Arthur Bellinzoni Describes His Book
"The Future of Christianity: Will It Survive in the Third Millennium? is divided into four sections: God, The Bible, Jesus, and Myth. I argue that (1) the Christian concept of God as a personal deity is obsolete and needs to be challenged and replaced with something more philosophical and less personal, perhaps something like the concept of the Tao in Chinese Taoism; that (2) many Christians are guilty of bibliolatry, the worship of the Bible, and that Christians need to take a critical look at their scriptures and read them as a human record of man's encounter with what he dares to call God, that (3) the divinity of Jesus must go; it is a concept rooted in ancient Greek philosophy and is no longer meaningful or relevant, and that (4) Christian mythology of a three-decker universe made up of heaven above, earth in the middle, and the underworld (hell) beneath is obsolete; in its place Christian theology needs to understand that man, not God is the subject matter of Christianity, and that the focus of Christianity should be not on God, but on man, or more accurately on the meaning of human existence.

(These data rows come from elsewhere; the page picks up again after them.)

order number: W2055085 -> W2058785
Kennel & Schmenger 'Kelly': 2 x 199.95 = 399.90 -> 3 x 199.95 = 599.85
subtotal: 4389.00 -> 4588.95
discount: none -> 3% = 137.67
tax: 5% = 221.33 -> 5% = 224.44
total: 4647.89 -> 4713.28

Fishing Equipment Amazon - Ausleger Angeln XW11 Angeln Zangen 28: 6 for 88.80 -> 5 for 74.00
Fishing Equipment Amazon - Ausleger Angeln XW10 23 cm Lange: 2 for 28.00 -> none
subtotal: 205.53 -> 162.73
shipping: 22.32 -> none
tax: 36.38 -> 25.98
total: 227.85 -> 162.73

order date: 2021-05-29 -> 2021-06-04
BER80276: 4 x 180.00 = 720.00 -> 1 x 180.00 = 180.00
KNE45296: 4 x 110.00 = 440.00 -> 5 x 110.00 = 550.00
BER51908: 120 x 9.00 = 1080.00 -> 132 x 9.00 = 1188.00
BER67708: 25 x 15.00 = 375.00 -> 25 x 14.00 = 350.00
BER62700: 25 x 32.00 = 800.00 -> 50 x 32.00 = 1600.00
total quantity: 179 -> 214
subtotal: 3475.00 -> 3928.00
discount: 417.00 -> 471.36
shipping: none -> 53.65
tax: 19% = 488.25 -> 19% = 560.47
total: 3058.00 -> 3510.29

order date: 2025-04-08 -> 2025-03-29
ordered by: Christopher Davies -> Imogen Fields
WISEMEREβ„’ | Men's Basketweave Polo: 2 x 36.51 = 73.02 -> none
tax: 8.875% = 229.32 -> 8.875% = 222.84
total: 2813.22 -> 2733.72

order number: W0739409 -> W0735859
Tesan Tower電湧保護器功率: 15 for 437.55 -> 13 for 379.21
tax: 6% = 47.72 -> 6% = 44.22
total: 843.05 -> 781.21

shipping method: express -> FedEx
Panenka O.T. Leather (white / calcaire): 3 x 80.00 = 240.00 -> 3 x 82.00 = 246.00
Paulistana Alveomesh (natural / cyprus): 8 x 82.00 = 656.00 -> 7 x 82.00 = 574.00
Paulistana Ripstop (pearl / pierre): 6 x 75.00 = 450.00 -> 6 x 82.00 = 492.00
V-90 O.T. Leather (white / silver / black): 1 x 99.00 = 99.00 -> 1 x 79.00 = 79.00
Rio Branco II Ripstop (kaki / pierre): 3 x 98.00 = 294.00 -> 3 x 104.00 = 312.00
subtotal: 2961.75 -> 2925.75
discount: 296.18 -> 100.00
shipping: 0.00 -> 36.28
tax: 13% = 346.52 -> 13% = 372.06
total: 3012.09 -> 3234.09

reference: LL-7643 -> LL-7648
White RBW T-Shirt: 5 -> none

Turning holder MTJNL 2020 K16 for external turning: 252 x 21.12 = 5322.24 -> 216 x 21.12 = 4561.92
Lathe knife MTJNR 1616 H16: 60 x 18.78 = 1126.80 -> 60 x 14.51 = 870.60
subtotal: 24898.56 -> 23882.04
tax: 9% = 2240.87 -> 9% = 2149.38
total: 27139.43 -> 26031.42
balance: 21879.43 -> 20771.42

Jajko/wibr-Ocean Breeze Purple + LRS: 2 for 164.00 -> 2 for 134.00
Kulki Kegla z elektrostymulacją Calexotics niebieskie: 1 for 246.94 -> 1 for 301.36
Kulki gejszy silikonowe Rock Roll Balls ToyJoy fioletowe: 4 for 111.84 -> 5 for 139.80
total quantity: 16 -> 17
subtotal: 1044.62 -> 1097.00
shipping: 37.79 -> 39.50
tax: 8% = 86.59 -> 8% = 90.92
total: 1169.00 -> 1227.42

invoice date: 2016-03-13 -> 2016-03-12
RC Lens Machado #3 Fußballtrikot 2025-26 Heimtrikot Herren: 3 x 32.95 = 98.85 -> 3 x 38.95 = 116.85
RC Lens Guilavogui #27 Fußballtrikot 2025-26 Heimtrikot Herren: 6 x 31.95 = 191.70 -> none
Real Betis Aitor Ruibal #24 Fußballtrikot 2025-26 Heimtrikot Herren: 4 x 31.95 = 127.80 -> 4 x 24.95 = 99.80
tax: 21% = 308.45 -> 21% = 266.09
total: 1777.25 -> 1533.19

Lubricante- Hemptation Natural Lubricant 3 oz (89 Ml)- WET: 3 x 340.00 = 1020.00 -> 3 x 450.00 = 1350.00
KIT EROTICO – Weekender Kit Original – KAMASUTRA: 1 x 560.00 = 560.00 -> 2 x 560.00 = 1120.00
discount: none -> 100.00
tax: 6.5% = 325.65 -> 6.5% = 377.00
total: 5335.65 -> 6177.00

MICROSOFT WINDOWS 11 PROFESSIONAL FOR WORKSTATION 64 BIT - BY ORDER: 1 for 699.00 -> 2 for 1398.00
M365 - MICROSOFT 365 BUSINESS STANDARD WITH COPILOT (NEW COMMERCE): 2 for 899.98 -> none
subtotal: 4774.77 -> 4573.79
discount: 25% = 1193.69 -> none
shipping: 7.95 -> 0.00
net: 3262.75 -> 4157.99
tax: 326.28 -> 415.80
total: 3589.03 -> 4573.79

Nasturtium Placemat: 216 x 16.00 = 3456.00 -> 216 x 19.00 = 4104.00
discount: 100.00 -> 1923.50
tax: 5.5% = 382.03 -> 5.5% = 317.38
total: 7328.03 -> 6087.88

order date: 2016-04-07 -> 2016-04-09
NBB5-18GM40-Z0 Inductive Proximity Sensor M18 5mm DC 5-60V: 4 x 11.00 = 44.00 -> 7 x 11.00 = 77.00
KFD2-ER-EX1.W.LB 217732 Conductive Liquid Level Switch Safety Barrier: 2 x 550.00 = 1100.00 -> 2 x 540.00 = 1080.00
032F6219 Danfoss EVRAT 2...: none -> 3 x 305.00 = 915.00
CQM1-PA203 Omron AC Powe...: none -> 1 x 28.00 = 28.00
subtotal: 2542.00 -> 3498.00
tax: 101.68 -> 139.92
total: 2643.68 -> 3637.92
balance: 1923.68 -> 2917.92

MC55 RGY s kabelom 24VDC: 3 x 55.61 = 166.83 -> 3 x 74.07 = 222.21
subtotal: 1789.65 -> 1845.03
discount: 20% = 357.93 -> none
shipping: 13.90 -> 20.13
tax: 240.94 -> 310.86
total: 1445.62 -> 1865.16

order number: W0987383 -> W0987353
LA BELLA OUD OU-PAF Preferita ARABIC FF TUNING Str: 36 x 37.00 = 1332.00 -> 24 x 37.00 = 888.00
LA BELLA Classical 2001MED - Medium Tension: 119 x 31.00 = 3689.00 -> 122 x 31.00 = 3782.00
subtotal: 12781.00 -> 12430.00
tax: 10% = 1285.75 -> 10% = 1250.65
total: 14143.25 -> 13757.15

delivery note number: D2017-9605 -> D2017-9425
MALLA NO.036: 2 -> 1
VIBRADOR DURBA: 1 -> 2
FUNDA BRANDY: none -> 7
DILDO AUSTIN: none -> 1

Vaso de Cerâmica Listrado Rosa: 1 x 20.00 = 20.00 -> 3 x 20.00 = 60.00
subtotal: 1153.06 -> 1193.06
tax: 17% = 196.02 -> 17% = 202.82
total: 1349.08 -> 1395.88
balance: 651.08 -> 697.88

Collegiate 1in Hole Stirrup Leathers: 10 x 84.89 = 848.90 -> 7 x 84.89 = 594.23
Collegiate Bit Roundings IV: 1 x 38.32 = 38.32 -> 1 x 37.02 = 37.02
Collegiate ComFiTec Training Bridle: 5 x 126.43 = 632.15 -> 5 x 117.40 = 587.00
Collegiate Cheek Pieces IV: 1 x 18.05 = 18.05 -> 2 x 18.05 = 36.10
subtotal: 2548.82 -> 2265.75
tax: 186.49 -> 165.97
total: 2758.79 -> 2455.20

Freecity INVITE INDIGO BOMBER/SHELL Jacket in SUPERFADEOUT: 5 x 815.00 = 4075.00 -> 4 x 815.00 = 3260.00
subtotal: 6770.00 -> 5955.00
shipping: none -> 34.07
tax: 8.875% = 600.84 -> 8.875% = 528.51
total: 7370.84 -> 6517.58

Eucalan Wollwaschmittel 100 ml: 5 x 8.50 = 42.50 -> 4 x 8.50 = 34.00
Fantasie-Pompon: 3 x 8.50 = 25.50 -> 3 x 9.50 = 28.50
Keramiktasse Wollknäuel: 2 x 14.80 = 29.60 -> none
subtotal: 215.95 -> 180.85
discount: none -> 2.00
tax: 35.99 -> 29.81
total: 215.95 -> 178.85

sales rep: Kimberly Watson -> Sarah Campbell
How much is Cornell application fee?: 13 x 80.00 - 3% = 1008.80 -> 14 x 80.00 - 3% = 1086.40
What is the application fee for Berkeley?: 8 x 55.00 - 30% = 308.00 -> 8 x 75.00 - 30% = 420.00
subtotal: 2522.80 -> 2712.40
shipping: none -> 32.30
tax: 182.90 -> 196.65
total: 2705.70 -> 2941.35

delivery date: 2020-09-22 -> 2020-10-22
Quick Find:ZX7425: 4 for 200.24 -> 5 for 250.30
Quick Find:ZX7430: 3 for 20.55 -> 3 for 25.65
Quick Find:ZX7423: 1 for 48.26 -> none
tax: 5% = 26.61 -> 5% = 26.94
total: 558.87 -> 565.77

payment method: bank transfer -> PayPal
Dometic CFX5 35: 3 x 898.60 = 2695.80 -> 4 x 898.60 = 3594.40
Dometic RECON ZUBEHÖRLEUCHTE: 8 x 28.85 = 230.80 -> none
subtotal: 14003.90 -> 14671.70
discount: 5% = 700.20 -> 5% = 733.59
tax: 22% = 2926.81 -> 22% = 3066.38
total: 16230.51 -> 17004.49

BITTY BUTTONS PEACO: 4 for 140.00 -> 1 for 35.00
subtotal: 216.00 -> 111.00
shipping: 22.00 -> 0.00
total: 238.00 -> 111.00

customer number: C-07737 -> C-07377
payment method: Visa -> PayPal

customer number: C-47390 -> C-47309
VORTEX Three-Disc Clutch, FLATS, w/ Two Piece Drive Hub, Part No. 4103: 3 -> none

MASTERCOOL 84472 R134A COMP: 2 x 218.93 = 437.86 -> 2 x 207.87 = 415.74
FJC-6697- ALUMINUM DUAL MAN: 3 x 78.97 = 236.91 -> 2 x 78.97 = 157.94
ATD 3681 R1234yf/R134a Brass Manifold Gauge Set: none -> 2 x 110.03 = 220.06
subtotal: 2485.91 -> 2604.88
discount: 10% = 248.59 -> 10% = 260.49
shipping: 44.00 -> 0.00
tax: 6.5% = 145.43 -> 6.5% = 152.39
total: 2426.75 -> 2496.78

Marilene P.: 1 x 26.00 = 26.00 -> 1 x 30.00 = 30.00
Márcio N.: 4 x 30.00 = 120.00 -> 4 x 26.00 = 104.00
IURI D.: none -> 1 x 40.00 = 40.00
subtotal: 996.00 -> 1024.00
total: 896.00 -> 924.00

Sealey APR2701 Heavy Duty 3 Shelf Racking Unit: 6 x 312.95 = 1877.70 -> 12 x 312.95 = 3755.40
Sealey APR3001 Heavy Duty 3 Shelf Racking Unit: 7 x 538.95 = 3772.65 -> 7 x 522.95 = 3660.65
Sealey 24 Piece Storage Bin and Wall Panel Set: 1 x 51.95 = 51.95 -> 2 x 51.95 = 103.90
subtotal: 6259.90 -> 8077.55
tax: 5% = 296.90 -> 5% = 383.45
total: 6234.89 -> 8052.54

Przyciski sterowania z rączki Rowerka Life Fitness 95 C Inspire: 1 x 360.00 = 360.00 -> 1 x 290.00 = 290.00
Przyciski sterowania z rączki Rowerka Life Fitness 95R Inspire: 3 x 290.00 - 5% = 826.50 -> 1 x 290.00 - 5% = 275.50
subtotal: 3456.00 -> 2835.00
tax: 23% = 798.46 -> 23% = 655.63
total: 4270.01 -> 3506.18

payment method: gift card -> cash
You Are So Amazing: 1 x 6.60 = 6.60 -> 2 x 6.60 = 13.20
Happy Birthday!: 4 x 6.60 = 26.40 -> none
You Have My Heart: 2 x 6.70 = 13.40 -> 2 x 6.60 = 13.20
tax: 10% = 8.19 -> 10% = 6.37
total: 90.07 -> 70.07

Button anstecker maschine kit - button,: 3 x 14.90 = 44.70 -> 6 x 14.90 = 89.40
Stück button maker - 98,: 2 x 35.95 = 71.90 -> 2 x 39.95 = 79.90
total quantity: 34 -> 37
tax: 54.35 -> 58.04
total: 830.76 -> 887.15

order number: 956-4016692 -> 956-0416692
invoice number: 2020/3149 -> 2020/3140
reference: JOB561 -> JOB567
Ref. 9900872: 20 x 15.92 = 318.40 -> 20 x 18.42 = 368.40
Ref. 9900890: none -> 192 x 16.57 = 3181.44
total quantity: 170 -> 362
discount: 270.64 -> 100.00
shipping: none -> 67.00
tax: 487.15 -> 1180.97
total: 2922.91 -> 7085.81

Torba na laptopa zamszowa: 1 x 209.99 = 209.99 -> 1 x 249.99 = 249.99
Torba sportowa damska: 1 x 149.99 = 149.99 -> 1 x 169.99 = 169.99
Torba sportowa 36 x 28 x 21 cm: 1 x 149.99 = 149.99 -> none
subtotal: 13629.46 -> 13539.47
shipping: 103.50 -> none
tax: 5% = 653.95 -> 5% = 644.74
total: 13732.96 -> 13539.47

My conclusion is that barring such dramatic shifts in the focus of Christianity, it will not survive its third millennium and will, like many ancient religions, become a relic of past history.” AB
Conversation With The Editor
I believe classmates will be interested, as I was, to read his “2001 Alumnae College Keynote Address:
The Integration of Life” that I found on the Wells’ website at
http://www.wells.edu/whatsnew/wnspch35.htm, as well as his speech, “
One Man’s Journey,” at
http://www.wells.edu/whatsnew/wnspch27.htm, delivered in June, 2000, in Main Building’s Chapel on the Wells College campus. Arthur’s learning experience at Princeton, particularly in its Religion department, and his 38-year teaching career at Wells College, following his Harvard Ph.D., are recounted in this revealing “look back” over his own life and the college’s history. His address and speech also offer inspirational advice to the young women graduates of Wells. Arthur is a world traveler, much of it for the benefit of Wells College, for which he has raised significant funds. [GJM] _________________________________________________________________________
Moyar to Bellinzoni, April 26, 2005: Dear Arthur: I was much interested to read the good summary you provided Turhan of your forthcoming book on Christianity’s future. You mince no words, and ‘call it as you see it’ in a very understandable way. I look forward to reading the book. Your Wells College students were lucky to have you as a teacher.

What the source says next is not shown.